# WORK TASK
In the entries below, how many lines hold the string "font"? Give only the number.

# SOURCE DATA
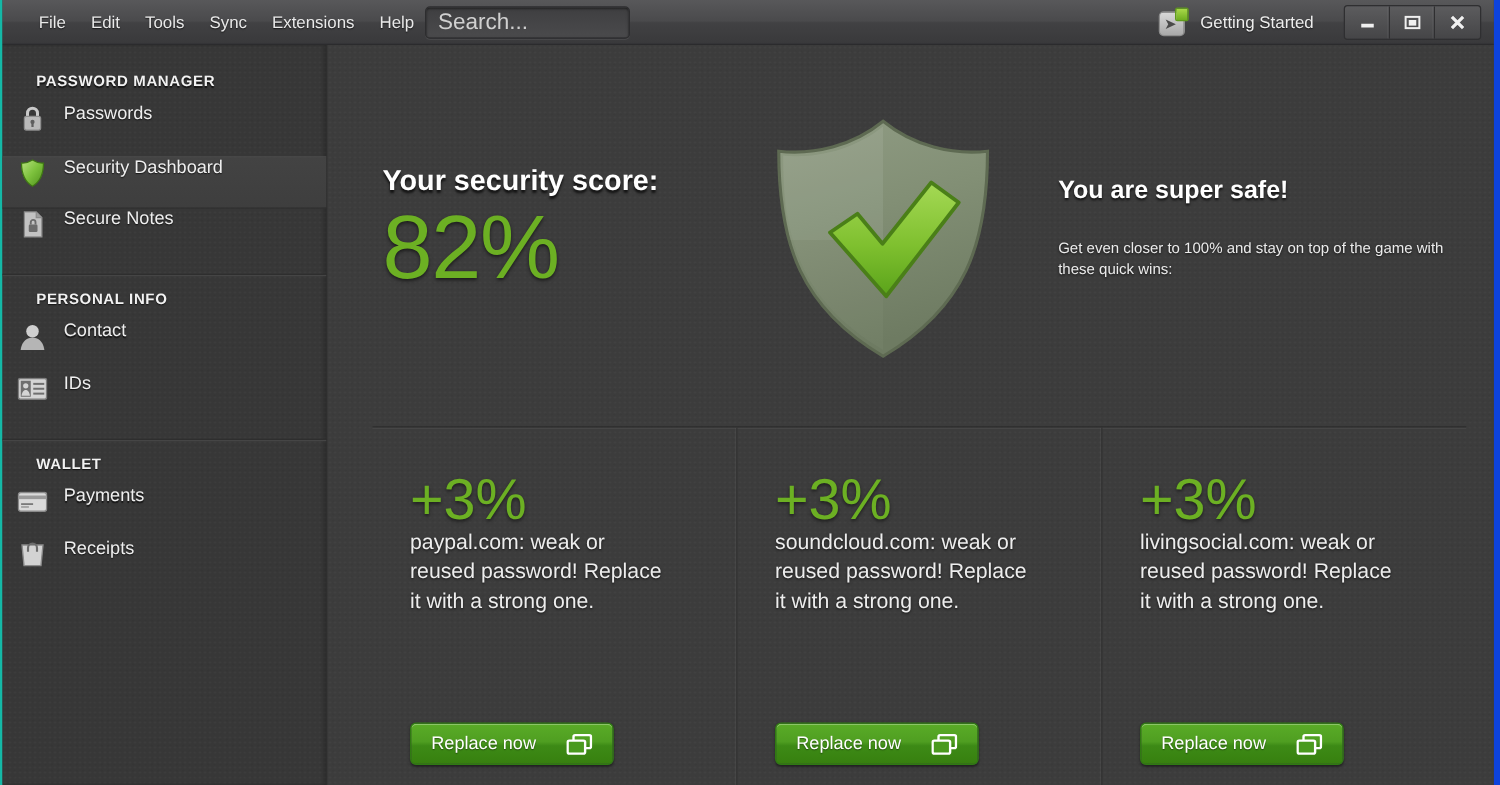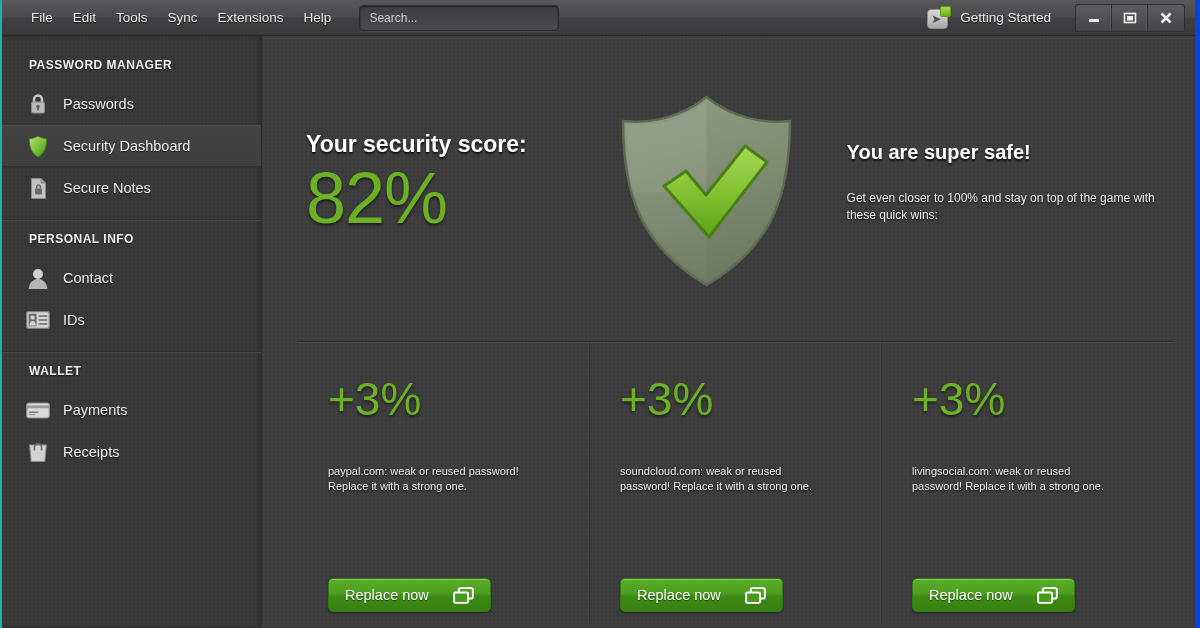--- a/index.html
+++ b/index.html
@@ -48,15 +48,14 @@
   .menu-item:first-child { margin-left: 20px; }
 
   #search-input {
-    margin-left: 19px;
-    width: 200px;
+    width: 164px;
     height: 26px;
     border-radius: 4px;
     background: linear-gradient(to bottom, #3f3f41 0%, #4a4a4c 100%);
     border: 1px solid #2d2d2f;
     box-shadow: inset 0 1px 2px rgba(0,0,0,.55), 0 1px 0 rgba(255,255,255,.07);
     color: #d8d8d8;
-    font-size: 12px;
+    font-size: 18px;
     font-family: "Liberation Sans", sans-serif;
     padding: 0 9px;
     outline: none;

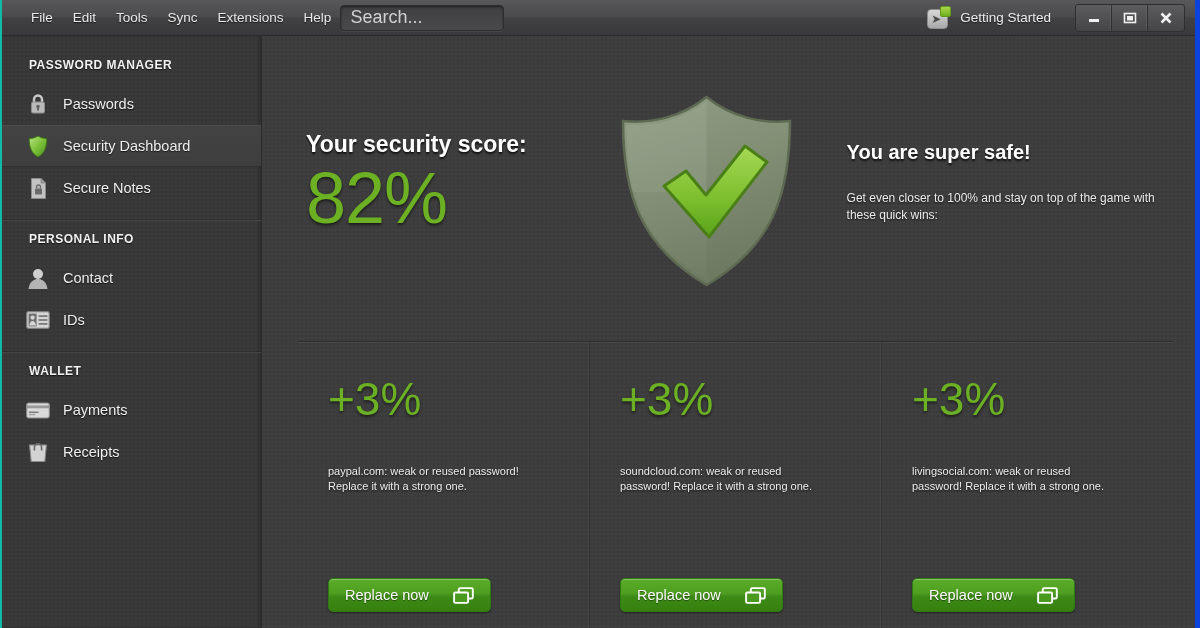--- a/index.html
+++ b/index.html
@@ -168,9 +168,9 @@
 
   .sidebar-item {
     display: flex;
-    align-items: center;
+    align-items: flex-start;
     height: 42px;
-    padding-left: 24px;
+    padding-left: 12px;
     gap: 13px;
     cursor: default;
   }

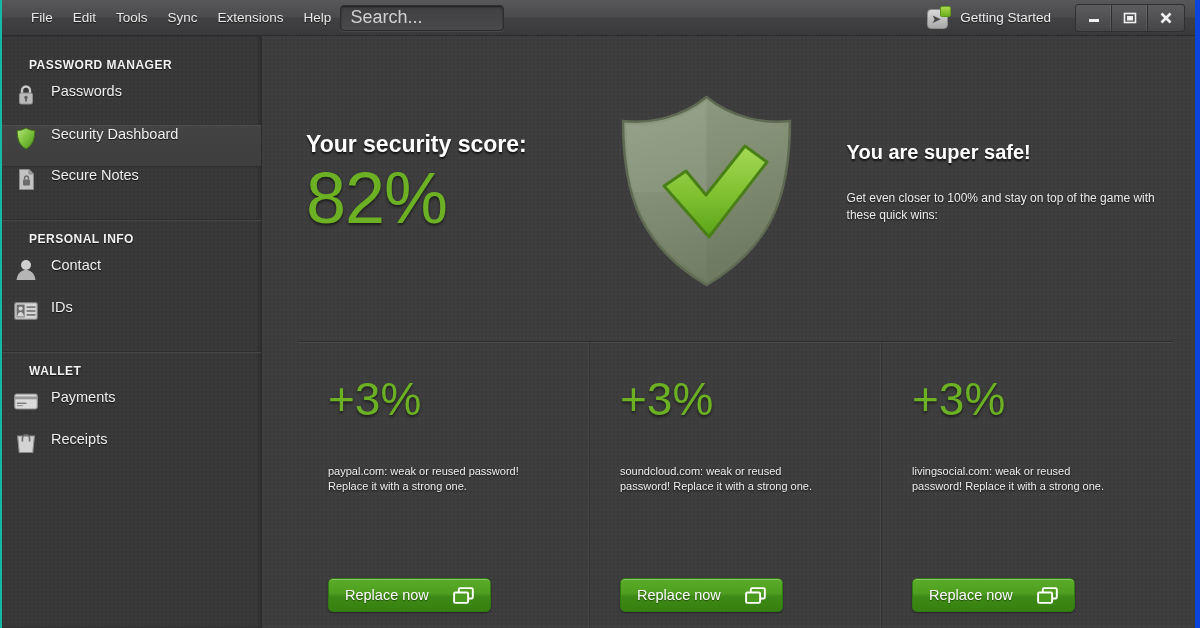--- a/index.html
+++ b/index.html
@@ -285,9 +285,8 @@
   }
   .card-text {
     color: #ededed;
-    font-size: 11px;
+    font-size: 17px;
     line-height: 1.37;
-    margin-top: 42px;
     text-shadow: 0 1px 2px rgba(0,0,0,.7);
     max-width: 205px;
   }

...

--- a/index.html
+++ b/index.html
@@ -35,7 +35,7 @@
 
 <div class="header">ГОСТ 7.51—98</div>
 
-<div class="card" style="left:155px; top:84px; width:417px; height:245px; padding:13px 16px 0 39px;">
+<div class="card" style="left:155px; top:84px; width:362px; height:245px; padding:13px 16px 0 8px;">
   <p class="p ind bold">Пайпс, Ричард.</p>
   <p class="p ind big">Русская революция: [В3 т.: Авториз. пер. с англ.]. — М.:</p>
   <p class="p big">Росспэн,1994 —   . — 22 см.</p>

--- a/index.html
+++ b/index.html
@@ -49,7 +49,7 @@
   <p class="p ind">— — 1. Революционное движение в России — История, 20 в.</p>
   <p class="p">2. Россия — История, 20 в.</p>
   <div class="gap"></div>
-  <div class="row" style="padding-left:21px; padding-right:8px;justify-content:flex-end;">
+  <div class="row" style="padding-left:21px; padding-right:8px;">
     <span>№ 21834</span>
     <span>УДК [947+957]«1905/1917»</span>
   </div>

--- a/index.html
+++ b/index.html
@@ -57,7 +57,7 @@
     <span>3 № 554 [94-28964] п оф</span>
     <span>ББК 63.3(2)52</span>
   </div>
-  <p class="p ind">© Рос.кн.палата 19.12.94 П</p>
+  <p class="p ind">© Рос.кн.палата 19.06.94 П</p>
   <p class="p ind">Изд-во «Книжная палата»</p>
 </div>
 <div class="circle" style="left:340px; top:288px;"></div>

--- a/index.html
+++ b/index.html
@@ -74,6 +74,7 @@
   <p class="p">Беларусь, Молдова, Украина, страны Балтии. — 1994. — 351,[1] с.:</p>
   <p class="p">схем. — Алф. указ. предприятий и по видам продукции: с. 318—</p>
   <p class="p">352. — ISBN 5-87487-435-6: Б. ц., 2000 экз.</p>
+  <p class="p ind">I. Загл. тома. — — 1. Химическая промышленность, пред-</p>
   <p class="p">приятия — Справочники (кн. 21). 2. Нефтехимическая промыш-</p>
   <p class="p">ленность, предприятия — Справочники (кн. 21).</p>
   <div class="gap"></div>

# SOLUTION
5